■ INSTRUCTIONS FOR THE TASK
If a line in the listing below includes the word "保持气道通畅", pick it out.
[Start of Attachment]
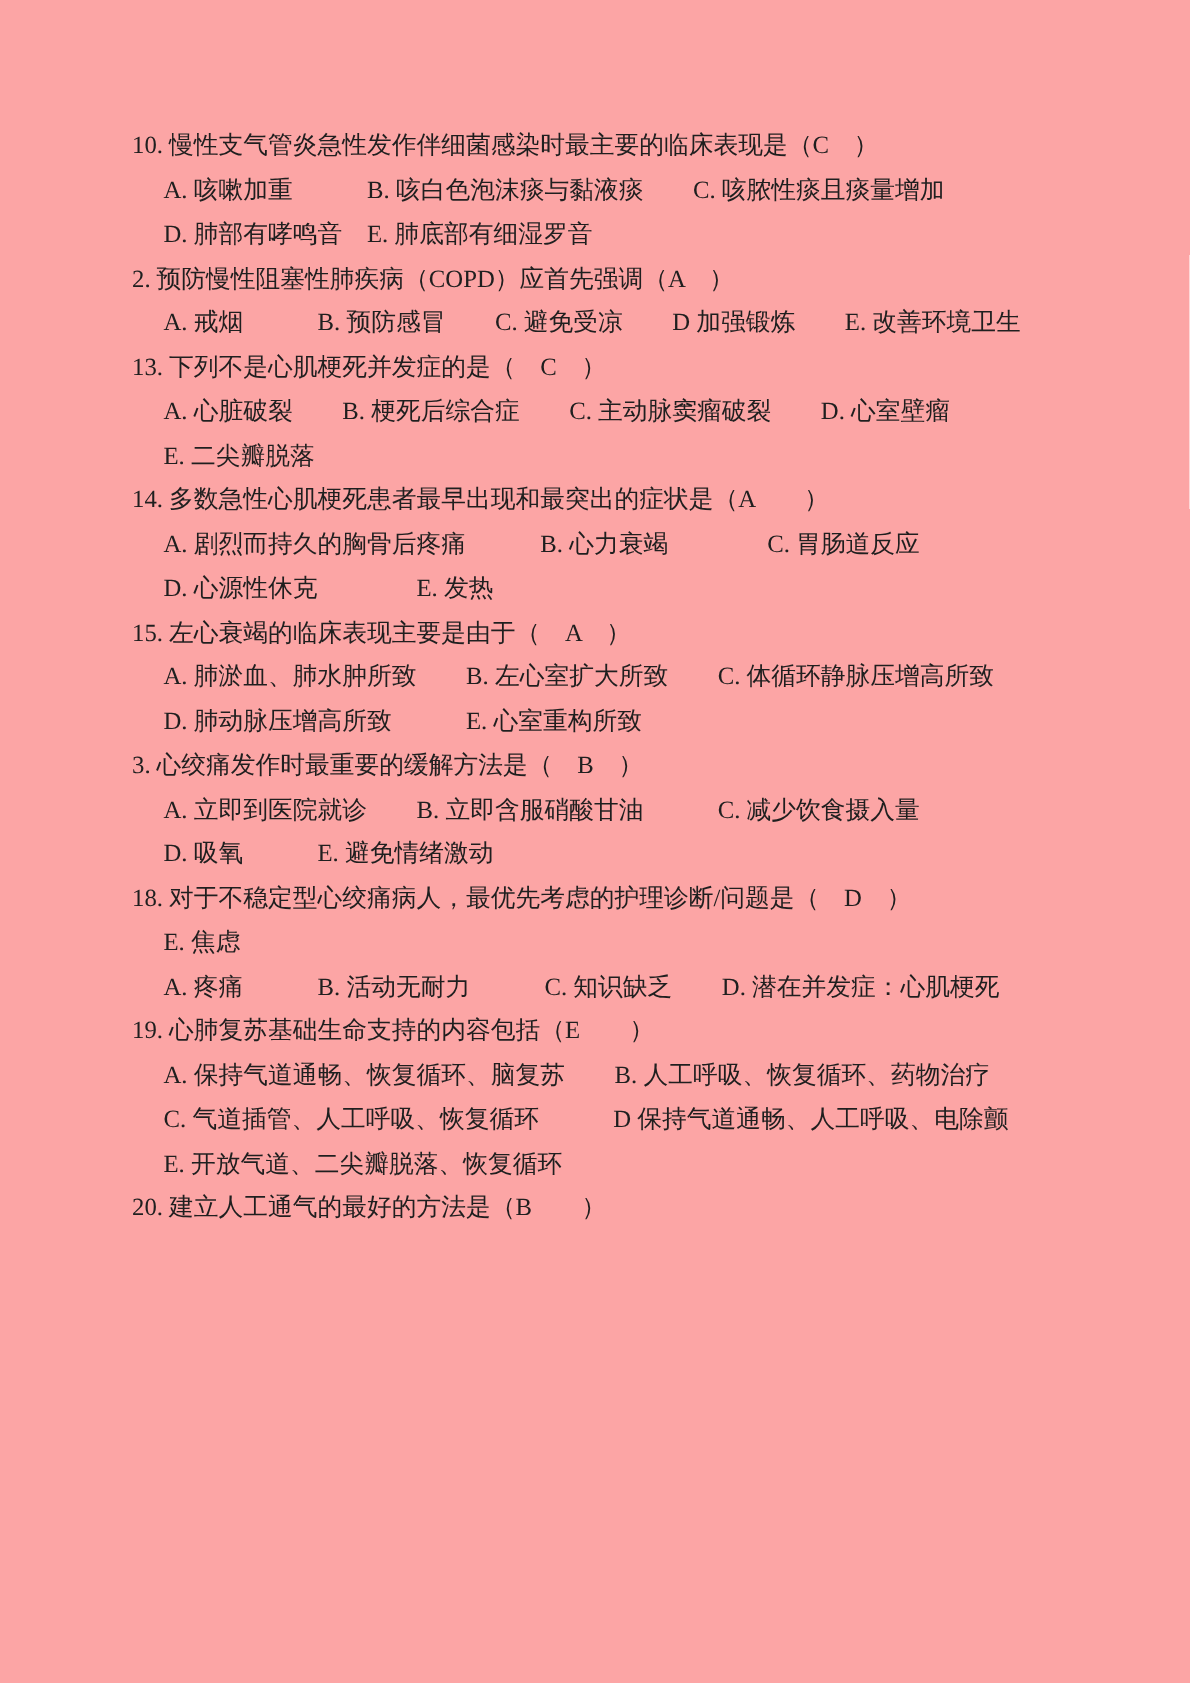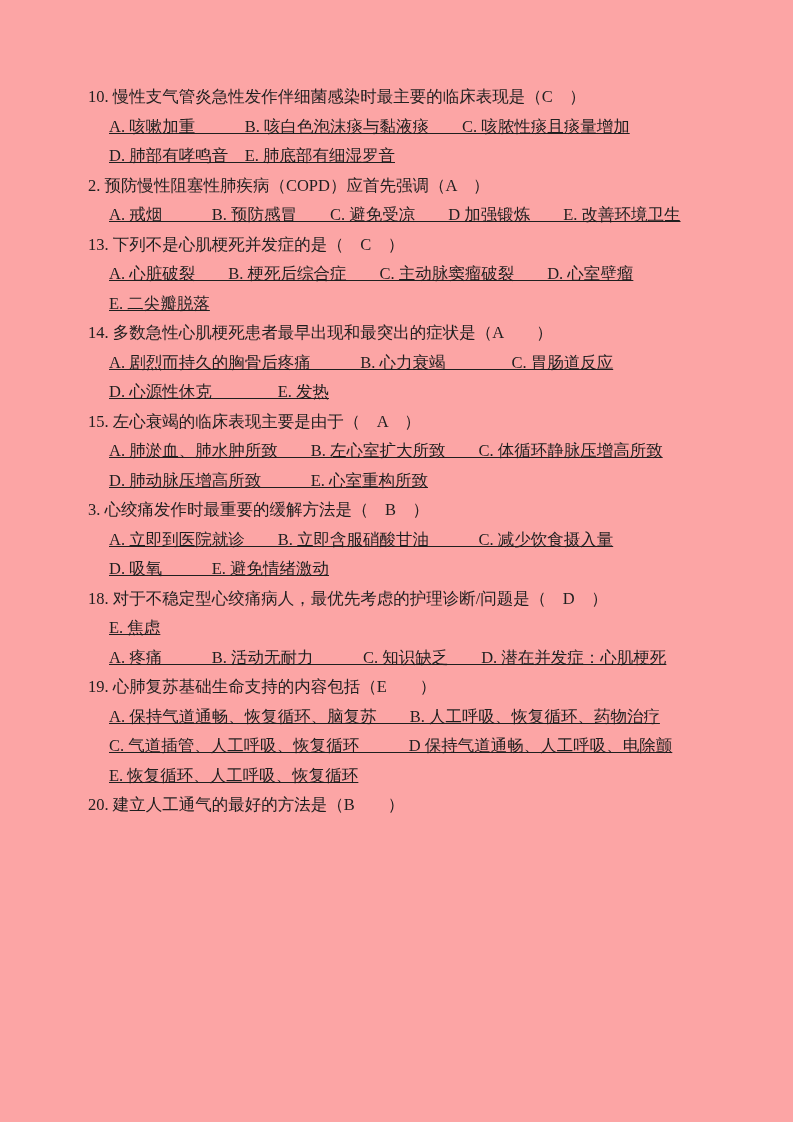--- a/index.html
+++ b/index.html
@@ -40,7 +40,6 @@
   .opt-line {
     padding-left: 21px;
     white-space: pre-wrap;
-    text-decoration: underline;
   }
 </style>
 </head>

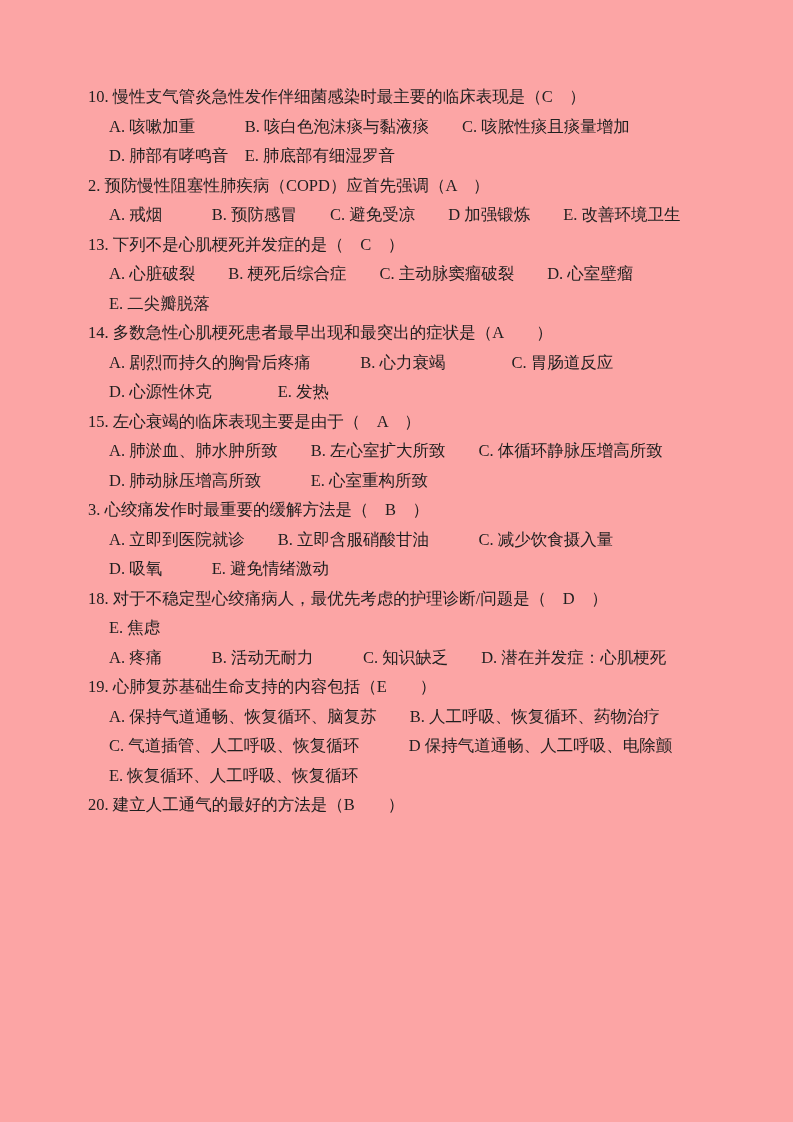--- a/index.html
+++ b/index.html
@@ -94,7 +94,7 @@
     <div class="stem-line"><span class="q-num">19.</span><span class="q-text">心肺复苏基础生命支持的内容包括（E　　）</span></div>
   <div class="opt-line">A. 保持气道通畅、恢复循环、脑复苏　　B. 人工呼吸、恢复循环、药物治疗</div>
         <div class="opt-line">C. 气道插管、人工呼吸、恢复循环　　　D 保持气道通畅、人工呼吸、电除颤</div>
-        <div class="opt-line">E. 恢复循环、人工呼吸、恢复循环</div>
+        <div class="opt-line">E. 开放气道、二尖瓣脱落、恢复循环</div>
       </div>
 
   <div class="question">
[End of Attachment]
■ ANSWER TO THIS EXERCISE
   <div class="opt-line">A. 保持气道通畅、恢复循环、脑复苏　　B. 人工呼吸、恢复循环、药物治疗</div>
         <div class="opt-line">C. 气道插管、人工呼吸、恢复循环　　　D 保持气道通畅、人工呼吸、电除颤</div>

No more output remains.